The situation is not new in this age or in this church; people ever have held dear their religious beliefs and practices, major and minor, and have resented innovations which have endangered them. Five centuries ago Columbus was refused help in his attempt to prove the earth round because the Bible had spoken of the four corners of the earth and a sphere could not have four corners.29 Five years ago a woman insisted upon her daughter refusing an anesthetic in childbirth on the grounds that the Bible had said that a woman should bring forth her children in sorrow and suffering.30

We must not, now and in the latter days and especially in the church of Jesus Christ, make the word of God grounds for unnecessary misunderstanding. Quoting from the statement of a late member of the Quorum of Twelve Apostles:

“Let us not try to wrest the scriptures in an attempt to explain away what we cannot explain. The opening chapters of Genesis and scriptures related thereto were never intended as a textbook of geology, archaeology, earth-science, or man-science; Holy Scripture will endure, while the conceptions of men change with new discoveries. We do not show reverence for the scriptures when we misapply them through faulty interpretation.”31

According to my belief, to know the fundamental truths of the gospel is to leave one free to go far and wide, anchored by that knowledge, in search of all else that earth and sea and skies have to teach.

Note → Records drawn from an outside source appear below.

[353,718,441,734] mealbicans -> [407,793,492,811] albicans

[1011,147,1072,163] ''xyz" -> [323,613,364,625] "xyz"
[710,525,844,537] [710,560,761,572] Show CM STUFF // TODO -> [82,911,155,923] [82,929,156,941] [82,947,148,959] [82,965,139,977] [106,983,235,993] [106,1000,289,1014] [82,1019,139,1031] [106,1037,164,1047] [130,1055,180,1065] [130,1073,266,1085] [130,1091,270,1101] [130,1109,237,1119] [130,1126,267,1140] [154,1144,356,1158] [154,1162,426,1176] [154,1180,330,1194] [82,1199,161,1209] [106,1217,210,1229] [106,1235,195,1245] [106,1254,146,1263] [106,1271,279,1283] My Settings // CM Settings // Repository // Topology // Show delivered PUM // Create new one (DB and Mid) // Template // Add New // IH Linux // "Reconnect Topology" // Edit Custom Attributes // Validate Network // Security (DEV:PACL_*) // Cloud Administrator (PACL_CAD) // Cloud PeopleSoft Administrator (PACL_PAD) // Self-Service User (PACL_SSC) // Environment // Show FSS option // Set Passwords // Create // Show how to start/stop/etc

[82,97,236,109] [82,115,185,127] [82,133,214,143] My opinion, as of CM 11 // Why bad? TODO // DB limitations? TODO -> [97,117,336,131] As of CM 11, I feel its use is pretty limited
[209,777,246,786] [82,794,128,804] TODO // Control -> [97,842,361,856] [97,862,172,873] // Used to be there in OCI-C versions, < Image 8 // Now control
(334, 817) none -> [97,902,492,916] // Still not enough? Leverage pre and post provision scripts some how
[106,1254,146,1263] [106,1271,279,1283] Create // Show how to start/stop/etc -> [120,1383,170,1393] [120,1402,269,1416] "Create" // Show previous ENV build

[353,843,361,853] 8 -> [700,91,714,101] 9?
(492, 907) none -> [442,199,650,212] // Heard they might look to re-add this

Instead of making religious truths a bone of contention and source of differences, should we not, as leaders and individuals, try to make them a means of bringing order and harmony out of apparent confusion?

One of the influences bringing about a new day, an influence vital in its importance, is that of reading, but one of today’s shale deposits is uncritical reading. Study of the printed page must be analytical, or it becomes either meaningless or too powerful—both dangerous conditions. I quote at random a line or two from various sources to remind you of what youth reads day by day—week by week—and ask: Could we have lived on such a diet of reading matter before our own ideas were defined clearly and established firmly, and remained uninfluenced? Must we not admit that forces surrounding youth today are more potent in encouraging them to question than were forces yesterday?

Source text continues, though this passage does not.